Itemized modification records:

--------------------

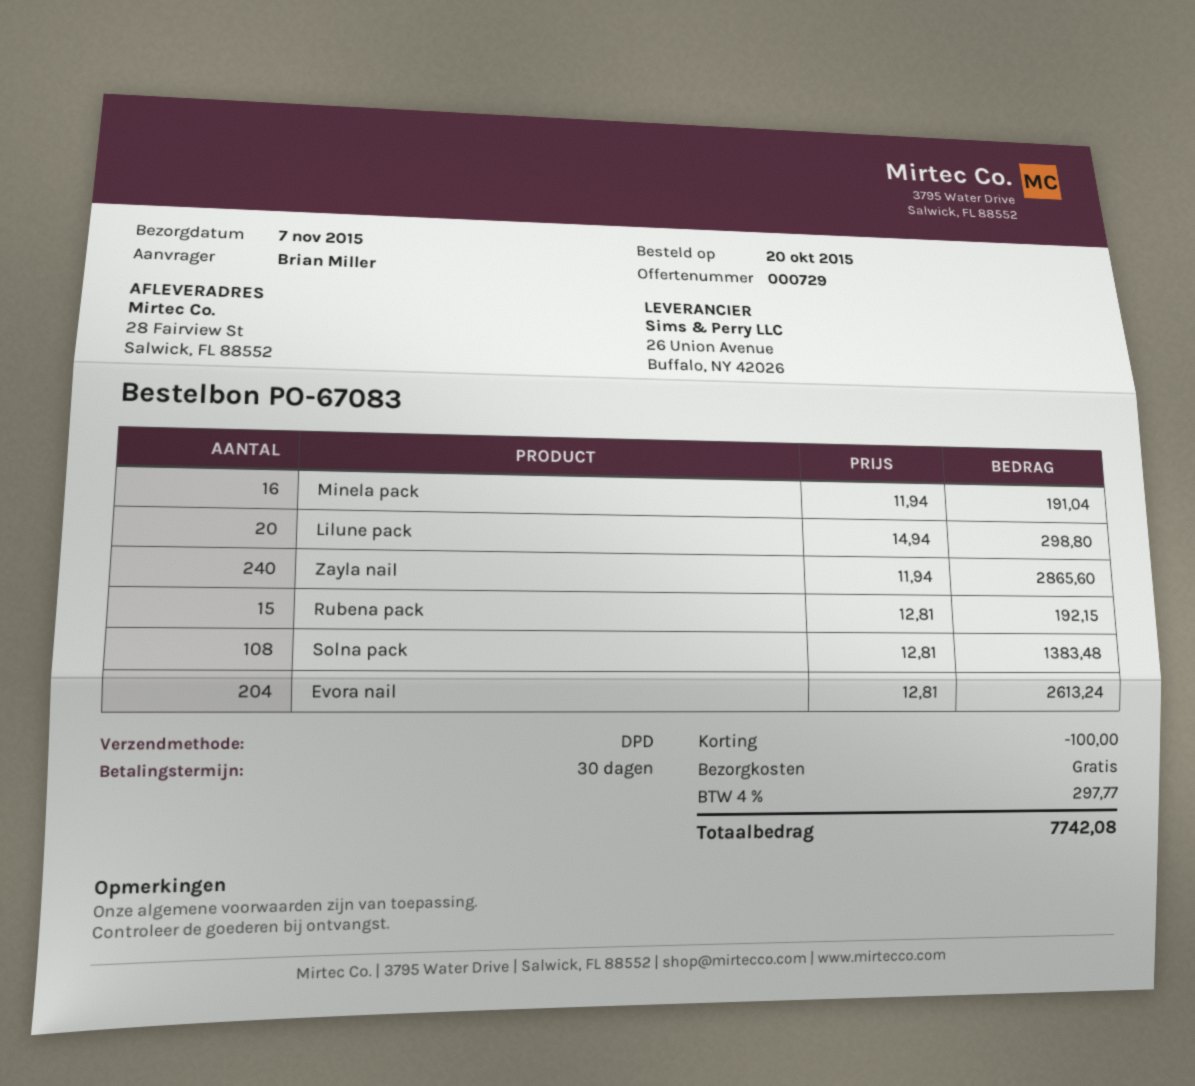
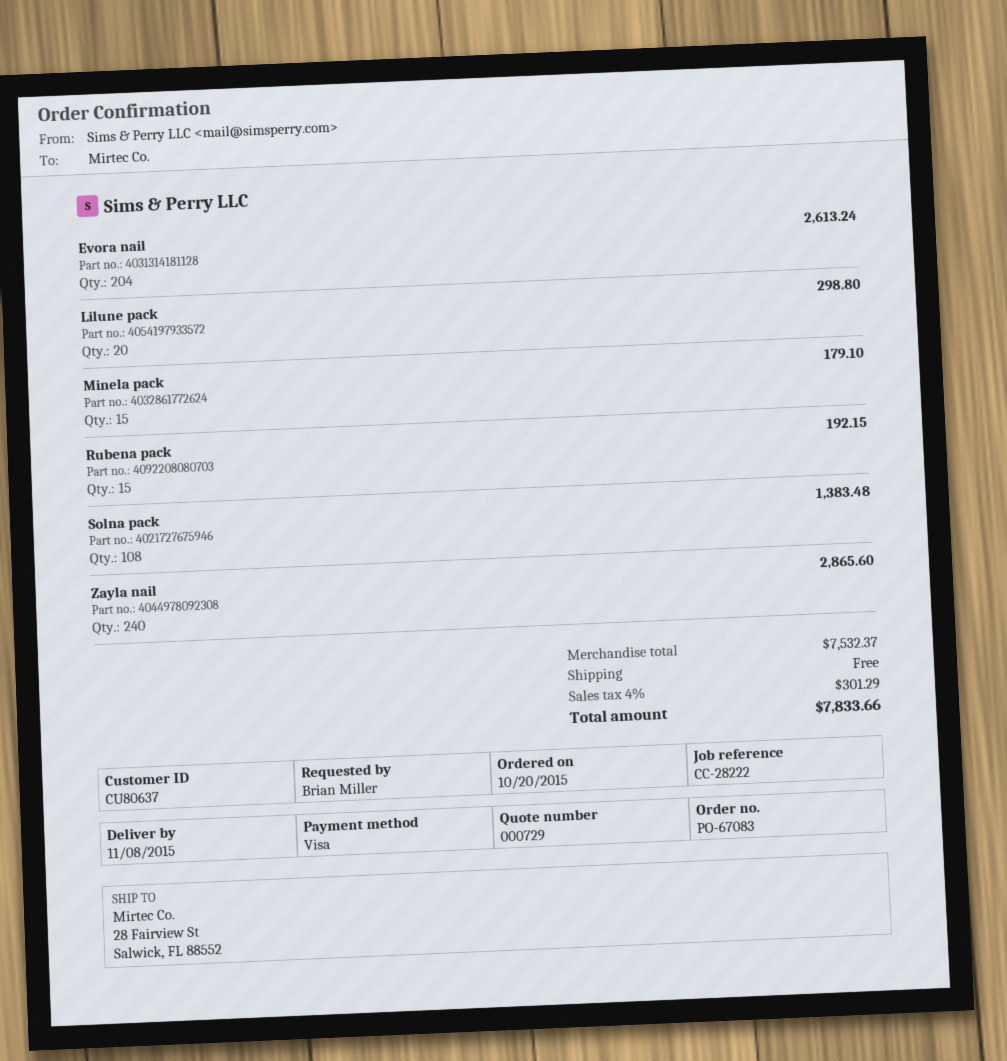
delivery date: 2015-11-07 -> 2015-11-08
Minela pack: 16 for 191.04 -> 15 for 179.10
discount: 100.00 -> none
tax: 4% = 297.77 -> 4% = 301.29
total: 7742.08 -> 7833.66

--------------------

**Task**
The entries are to be written out again exactly, without their pictures.

**Written reply**
delivery date: 2015-11-07 -> 2015-11-08
Minela pack: 16 for 191.04 -> 15 for 179.10
discount: 100.00 -> none
tax: 4% = 297.77 -> 4% = 301.29
total: 7742.08 -> 7833.66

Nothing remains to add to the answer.